(DATA SHOWN Opens)
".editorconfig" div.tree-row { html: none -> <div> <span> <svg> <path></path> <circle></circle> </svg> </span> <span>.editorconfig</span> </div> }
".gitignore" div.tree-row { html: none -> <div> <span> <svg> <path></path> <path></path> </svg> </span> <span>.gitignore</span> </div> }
(DATA SHOWN Closes)
(DATA SHOWN Opens)
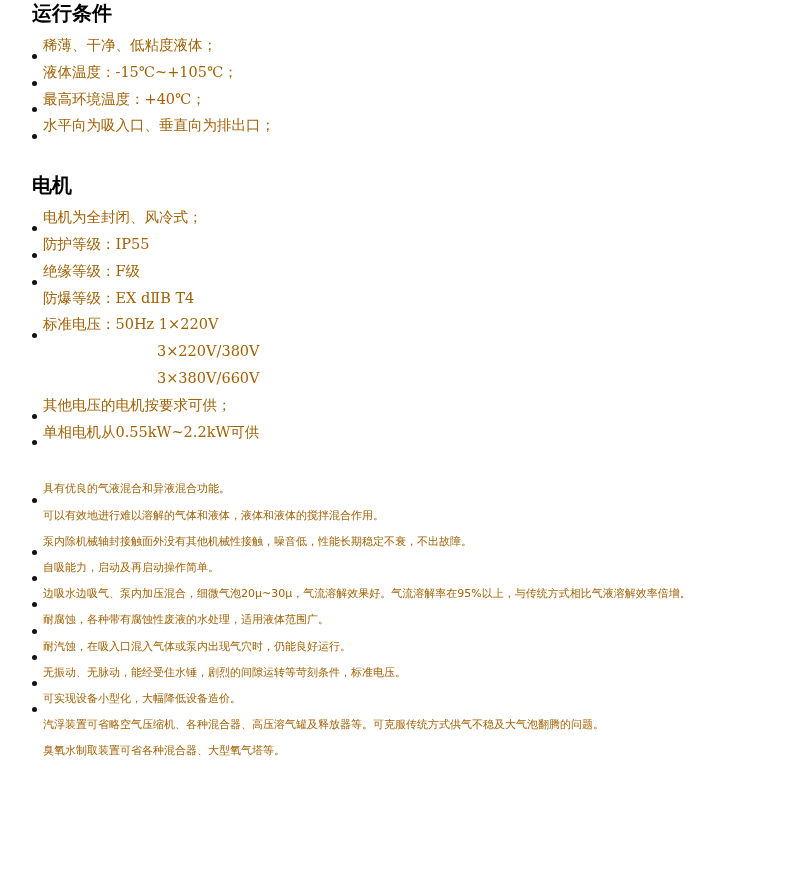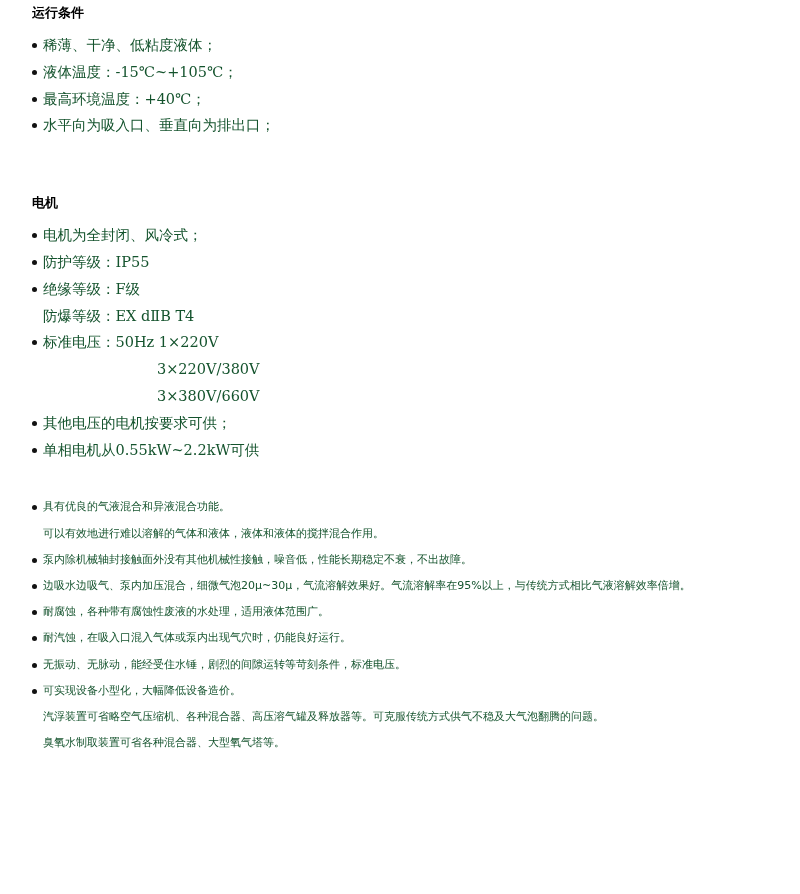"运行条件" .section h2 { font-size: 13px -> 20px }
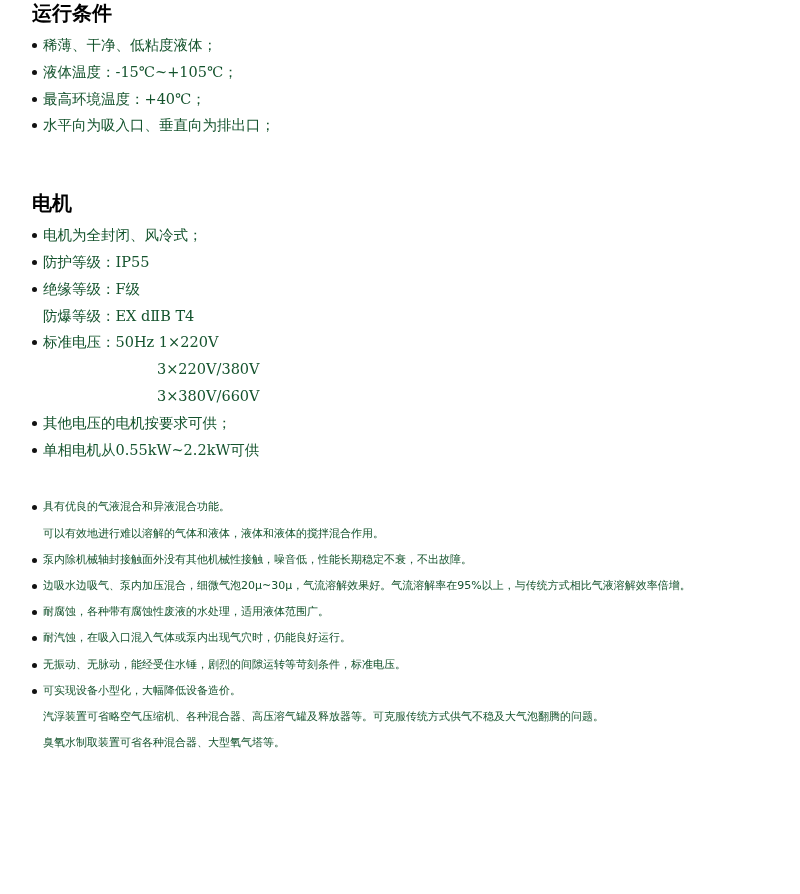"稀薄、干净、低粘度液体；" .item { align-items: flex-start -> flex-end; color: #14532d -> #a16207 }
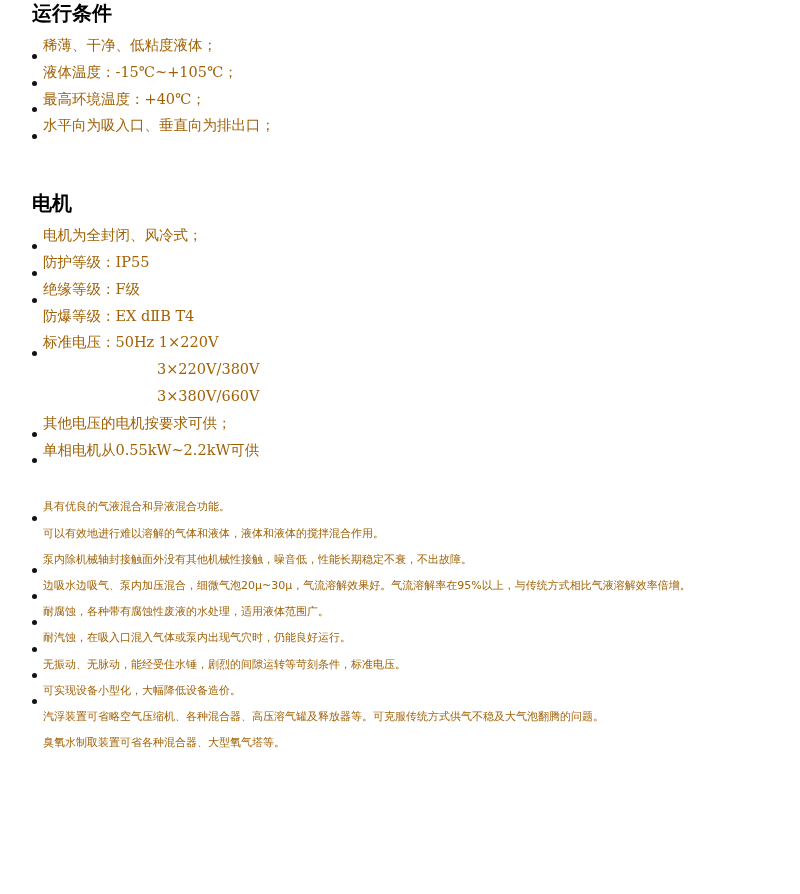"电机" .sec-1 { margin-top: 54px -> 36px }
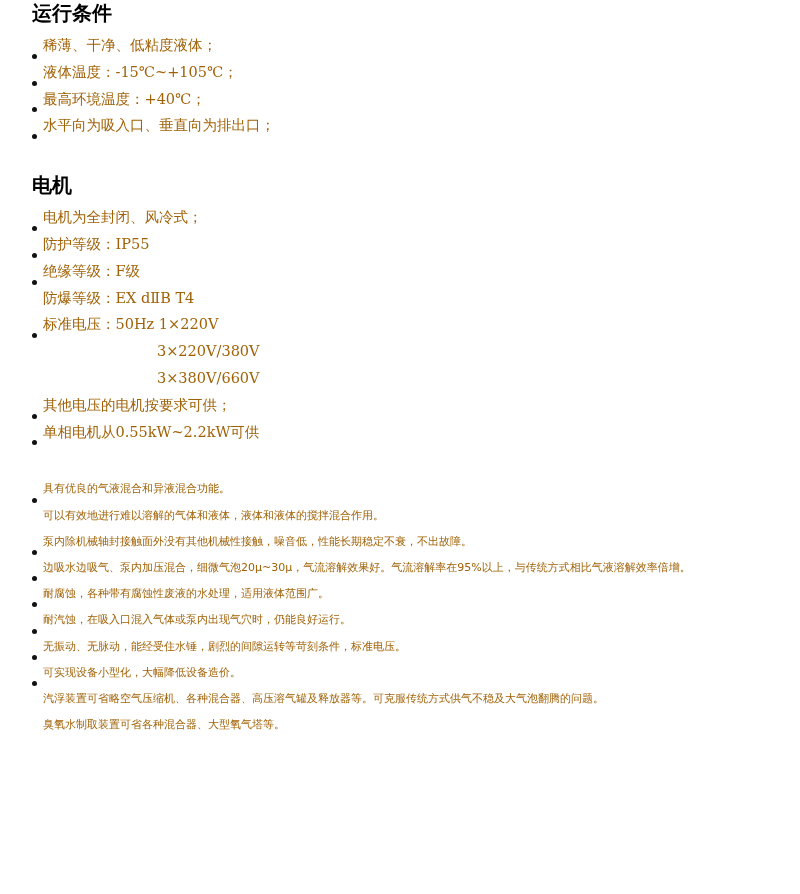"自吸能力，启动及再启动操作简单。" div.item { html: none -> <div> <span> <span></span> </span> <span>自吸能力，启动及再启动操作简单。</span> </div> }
(DATA SHOWN Closes)
(DATA SHOWN Opens)
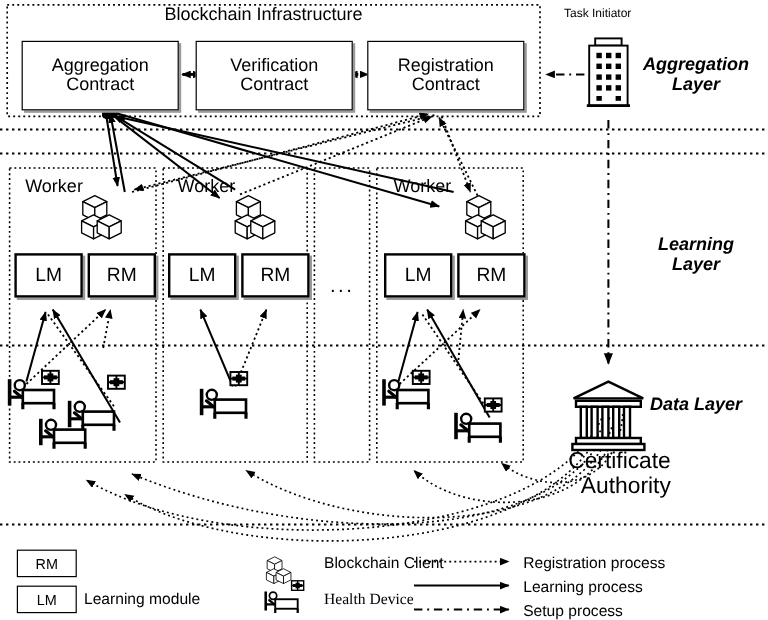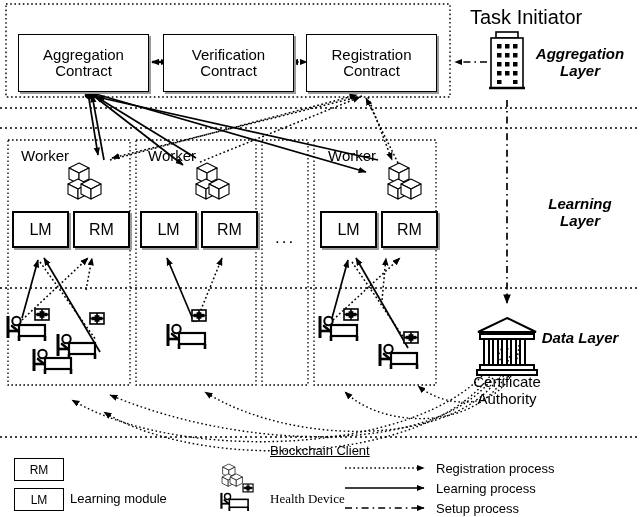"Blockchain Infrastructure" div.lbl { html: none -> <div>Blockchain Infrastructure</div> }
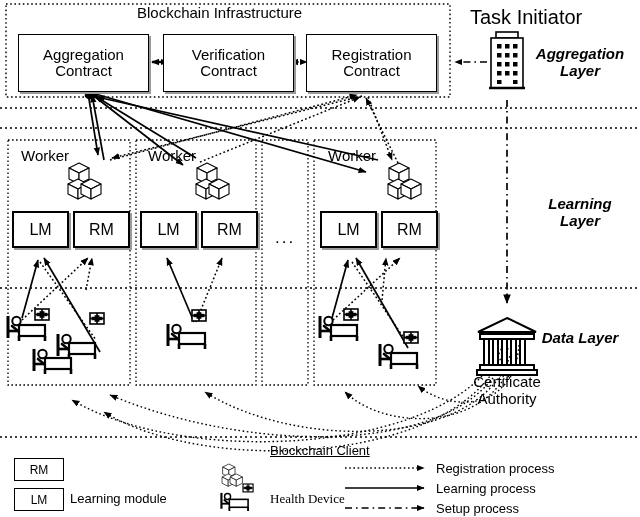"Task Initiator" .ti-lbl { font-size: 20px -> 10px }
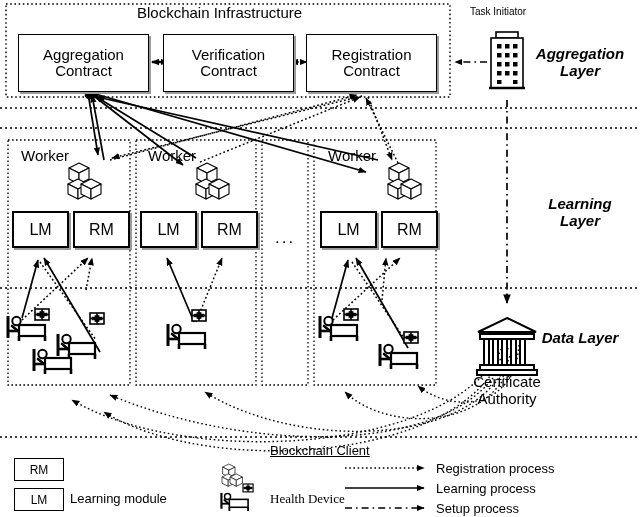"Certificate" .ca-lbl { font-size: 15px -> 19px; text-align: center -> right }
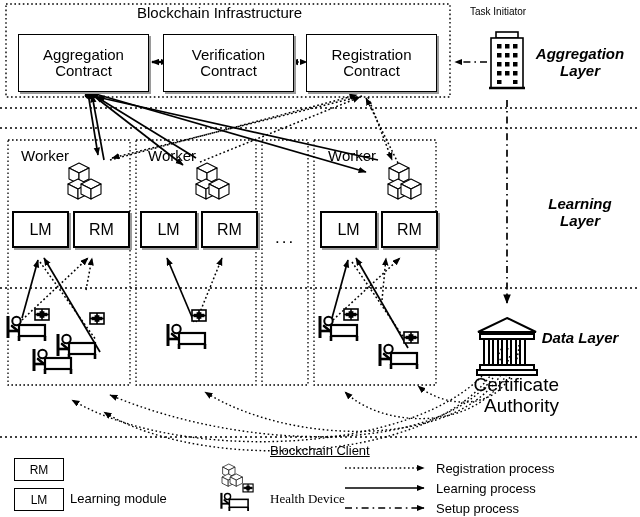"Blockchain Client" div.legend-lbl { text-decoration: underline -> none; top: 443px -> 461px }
(DATA SHOWN Closes)
**HOW TO COMPLETE THIS TASK**. All lines of the records above that carry the word "tree" should be listed.

**SOLVED EXERCISE**.
".editorconfig" div.tree-row { html: none -> <div> <span> <svg> <path></path> <circle></circle> </svg> </span> <span>.editorconfig</span> </div> }
".gitignore" div.tree-row { html: none -> <div> <span> <svg> <path></path> <path></path> </svg> </span> <span>.gitignore</span> </div> }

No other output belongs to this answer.